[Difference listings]
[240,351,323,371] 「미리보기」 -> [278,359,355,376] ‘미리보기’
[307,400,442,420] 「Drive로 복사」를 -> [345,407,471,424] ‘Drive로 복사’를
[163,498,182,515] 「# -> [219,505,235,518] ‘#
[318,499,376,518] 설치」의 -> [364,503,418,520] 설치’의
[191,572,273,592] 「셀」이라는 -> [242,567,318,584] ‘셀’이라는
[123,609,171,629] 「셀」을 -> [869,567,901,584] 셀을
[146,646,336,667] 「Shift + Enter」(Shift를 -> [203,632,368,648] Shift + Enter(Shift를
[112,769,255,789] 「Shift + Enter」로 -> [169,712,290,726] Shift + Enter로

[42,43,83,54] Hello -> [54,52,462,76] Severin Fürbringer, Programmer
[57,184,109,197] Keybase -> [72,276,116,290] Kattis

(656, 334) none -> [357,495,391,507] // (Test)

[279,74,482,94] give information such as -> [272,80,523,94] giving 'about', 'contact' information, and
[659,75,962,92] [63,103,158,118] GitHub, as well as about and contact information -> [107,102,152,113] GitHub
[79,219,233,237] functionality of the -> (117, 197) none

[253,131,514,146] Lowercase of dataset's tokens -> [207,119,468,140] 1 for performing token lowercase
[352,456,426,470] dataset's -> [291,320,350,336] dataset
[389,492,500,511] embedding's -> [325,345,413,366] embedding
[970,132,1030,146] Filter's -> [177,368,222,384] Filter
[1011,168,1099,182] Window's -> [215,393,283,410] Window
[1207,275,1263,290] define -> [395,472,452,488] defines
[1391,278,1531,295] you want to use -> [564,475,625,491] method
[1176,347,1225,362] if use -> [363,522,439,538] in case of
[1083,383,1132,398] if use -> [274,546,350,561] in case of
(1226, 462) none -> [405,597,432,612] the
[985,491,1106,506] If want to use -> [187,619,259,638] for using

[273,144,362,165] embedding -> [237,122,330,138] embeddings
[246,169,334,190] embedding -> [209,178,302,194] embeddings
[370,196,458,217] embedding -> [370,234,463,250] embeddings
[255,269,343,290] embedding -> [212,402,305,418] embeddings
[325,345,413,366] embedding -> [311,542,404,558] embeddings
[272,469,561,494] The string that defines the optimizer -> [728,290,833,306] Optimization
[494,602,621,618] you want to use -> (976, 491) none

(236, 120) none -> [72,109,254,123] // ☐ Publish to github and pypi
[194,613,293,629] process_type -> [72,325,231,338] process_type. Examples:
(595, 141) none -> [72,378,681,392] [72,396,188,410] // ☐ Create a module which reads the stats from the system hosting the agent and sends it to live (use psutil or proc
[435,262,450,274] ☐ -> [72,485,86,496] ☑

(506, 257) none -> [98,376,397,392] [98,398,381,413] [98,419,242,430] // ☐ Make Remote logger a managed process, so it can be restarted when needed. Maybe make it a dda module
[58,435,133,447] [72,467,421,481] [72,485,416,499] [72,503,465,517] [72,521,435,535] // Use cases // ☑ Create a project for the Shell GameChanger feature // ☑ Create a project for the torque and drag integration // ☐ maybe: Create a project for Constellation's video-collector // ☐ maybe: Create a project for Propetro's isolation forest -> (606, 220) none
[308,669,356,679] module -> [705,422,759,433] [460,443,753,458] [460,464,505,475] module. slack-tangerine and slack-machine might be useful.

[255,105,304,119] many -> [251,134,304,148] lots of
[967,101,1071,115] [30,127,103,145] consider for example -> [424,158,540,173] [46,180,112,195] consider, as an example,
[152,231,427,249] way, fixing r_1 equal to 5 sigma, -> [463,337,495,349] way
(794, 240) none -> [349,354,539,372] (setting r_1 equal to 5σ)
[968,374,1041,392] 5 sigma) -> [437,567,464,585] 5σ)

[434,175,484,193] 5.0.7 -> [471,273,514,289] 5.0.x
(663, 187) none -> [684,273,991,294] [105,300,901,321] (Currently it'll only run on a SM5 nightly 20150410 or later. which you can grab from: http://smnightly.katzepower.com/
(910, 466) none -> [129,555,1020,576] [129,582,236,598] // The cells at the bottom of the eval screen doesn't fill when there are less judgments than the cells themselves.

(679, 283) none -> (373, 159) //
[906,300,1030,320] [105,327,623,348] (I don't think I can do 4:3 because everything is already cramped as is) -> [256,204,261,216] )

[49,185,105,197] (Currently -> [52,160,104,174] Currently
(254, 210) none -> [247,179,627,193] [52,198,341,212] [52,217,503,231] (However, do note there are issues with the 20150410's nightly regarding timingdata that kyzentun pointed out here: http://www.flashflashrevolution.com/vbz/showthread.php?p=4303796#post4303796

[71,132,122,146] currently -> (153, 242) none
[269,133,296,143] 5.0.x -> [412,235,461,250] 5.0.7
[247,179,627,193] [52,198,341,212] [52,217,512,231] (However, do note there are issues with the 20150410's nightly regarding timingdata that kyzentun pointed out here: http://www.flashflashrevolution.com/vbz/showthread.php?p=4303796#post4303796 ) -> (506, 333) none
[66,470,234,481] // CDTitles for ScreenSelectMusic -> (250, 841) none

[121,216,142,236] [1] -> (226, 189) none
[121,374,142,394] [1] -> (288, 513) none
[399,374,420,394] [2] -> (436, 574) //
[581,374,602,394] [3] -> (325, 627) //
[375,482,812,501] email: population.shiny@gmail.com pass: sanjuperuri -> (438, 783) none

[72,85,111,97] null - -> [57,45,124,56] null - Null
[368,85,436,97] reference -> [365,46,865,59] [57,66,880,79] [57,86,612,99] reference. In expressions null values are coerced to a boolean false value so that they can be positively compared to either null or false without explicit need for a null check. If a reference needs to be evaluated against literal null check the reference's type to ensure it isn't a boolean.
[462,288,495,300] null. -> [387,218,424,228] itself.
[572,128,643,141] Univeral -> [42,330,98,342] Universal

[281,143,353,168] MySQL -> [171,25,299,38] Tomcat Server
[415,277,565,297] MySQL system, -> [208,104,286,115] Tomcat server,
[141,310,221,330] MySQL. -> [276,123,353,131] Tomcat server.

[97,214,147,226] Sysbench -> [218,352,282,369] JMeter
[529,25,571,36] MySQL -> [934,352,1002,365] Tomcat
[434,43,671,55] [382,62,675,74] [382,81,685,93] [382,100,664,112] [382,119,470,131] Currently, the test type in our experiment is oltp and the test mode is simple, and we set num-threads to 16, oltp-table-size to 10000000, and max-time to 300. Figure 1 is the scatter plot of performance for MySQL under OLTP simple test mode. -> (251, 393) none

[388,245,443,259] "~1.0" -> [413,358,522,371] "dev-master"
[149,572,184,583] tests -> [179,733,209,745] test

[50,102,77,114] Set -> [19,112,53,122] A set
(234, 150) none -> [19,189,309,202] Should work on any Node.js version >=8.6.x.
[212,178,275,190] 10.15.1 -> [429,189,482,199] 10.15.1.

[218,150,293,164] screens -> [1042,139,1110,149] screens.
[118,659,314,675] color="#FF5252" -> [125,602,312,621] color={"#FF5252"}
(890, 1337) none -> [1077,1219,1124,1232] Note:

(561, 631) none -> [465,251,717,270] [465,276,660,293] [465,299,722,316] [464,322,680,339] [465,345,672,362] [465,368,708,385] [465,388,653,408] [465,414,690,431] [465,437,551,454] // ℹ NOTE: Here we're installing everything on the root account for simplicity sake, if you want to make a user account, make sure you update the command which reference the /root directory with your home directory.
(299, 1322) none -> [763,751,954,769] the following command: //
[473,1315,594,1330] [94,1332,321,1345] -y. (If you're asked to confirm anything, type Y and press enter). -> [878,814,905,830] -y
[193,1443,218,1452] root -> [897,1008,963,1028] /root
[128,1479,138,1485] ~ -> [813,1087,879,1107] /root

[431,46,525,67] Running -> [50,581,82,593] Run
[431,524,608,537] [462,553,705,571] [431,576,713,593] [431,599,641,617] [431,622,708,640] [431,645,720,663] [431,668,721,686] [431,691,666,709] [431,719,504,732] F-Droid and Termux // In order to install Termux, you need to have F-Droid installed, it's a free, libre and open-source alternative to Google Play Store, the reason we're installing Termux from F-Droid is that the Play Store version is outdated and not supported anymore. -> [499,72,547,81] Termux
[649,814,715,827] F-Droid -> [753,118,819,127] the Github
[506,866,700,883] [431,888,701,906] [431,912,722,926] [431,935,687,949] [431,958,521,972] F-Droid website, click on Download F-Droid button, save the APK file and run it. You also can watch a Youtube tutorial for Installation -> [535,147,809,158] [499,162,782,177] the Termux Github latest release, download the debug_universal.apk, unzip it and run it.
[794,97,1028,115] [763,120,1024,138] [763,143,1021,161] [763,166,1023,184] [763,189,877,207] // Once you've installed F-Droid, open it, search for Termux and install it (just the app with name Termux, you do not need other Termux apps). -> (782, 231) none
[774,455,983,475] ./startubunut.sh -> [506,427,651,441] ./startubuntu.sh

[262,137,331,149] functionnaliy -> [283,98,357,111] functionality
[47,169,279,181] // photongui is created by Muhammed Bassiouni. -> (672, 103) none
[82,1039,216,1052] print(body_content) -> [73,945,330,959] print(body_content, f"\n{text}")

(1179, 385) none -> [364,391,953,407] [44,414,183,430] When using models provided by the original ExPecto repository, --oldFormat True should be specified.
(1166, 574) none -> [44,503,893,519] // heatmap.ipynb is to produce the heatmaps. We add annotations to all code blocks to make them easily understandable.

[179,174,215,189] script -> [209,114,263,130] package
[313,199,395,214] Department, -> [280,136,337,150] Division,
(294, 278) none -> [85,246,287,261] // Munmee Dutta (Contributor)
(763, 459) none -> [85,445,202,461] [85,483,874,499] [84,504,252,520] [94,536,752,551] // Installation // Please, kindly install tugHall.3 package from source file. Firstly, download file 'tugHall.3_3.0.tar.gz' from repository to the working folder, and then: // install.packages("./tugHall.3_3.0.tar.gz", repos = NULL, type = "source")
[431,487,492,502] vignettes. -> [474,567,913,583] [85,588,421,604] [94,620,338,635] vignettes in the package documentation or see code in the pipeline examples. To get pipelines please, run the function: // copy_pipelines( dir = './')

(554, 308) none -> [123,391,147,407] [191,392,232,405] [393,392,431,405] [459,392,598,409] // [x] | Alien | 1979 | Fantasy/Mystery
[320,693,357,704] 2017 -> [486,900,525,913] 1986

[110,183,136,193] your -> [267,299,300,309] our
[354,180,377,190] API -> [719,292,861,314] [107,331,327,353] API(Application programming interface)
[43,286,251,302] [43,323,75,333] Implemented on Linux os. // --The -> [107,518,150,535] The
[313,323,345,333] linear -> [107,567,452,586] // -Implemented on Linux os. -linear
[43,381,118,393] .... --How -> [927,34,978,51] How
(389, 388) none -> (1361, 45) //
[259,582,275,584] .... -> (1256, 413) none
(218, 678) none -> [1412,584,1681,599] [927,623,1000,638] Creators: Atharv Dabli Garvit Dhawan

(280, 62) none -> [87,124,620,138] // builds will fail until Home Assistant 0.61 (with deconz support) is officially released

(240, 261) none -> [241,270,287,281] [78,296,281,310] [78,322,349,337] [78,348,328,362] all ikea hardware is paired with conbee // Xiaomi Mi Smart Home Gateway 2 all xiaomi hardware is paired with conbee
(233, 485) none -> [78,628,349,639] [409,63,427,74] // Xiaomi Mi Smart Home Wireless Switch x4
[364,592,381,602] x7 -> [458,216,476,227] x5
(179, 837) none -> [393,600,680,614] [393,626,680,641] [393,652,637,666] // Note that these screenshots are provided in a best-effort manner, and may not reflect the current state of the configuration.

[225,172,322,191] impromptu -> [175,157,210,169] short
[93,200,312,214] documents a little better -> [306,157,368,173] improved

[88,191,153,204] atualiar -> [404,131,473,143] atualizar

■ **Directions for this task**
Every line that contains the string "root" should be returned from the data.

■ **Task result**
(561, 631) none -> [465,251,717,270] [465,276,660,293] [465,299,722,316] [464,322,680,339] [465,345,672,362] [465,368,708,385] [465,388,653,408] [465,414,690,431] [465,437,551,454] // ℹ NOTE: Here we're installing everything on the root account for simplicity sake, if you want to make a user account, make sure you update the command which reference the /root directory with your home directory.
[193,1443,218,1452] root -> [897,1008,963,1028] /root
[128,1479,138,1485] ~ -> [813,1087,879,1107] /root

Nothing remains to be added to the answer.